It’s not my height. It’s not the size of my hands. It’s not the scars on my chest either. Something that comes naturally to pretty much every guy I know seems to be, quite literally, beyond my grasp.

It’s my inability to convincingly bro shake.

The funny thing is, it’s something I never gave much thought before my transition. As a woman, you’ve got two easy options: you just shake hands, or you hug. You shake hands with men the same way you do with women. You hug men the same way you do women. Now, even three years into my transition, physical interaction with men is still the thing that comes least naturally to me, having been socialized as female for over thirty years.

I never had to think twice about saying hello or goodbye to a group of people, either. These days, the conscious effort involved in what is, for most people, a simple and unconscious process, always discombobulates me. Inner dialogue: “Man – firm handshake, another man – firm handshake, ooh, now a woman – ease off!
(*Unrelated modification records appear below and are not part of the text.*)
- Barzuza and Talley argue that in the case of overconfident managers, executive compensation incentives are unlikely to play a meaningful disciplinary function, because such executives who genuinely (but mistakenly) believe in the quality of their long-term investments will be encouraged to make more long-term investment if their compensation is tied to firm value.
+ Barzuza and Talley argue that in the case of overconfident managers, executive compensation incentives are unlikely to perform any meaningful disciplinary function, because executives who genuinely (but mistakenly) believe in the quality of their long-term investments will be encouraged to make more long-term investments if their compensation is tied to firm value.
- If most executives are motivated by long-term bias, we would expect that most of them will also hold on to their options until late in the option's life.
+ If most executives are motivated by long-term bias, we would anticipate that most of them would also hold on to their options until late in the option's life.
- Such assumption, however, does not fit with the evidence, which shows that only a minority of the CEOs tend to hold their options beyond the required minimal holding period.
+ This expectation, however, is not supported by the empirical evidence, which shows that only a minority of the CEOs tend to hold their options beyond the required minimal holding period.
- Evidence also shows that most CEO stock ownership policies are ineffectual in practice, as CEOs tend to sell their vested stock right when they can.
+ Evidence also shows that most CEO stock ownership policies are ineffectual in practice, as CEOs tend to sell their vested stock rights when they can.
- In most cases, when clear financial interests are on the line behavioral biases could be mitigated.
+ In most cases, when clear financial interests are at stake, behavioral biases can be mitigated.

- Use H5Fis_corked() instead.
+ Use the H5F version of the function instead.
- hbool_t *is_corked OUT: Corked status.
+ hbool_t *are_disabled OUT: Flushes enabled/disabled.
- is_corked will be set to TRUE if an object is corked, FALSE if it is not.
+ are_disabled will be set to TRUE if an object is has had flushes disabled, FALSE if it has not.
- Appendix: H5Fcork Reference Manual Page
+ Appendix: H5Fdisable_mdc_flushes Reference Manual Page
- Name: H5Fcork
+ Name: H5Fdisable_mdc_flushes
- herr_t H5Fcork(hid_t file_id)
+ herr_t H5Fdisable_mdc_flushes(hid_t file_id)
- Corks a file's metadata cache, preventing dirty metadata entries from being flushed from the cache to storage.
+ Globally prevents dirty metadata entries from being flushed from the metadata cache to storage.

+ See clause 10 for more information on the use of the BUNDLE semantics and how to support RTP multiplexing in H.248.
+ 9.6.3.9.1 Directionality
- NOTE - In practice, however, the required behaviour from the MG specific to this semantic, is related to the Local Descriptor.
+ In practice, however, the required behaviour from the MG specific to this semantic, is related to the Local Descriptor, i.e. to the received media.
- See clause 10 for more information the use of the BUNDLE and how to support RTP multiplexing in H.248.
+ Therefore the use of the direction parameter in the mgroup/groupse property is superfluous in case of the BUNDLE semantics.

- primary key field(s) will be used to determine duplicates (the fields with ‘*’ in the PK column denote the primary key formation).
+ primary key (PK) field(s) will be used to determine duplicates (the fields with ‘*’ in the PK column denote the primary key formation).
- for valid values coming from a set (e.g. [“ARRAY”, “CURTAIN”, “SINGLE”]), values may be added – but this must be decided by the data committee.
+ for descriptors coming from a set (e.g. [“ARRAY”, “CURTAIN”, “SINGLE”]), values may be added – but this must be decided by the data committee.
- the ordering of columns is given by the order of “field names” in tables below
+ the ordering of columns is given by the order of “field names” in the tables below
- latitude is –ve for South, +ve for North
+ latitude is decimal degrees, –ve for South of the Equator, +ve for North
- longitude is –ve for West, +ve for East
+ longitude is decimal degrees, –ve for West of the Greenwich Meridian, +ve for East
Remember, softer hand shake. Good male friend – hug, slap! slap! on the back, good female friend – soft gentle hug” and quite often I do stuff it up. After I’ve hug, slap, slapped a couple of guy friends, I’ll accidentally hug slap, slap a girl friend, who then wonders why I’m suddenly manhandling her. But that’s not the worst of it.

My kryptonite, of course, is when the guys raise their hands in anticipation of a bro shake. When I see that coming I’m like a deer in the headlights… I simply cannot pull this off naturally. Seriously! I’ve workshopped the sequence again and again with sympathetic male friends eager to give me a hand. In our dry runs it’s absolutely fine, and I even get that satisfying “pop!” as our palms connect, but when it comes to the moment of truth, it never happens smoothly. I fixate on the hand rather than the face – afraid I’ll miss if I don’t – and yes, I have actually missed. When the palms do connect, it’s usually with an awkward, dull thud. And I never know just how to let go… Do you just slide your hands apart? Give a little flick? End with a fist bump? Morph into the more familiar territory of the hug-slap-slap? HOW do men do this so naturally and organically??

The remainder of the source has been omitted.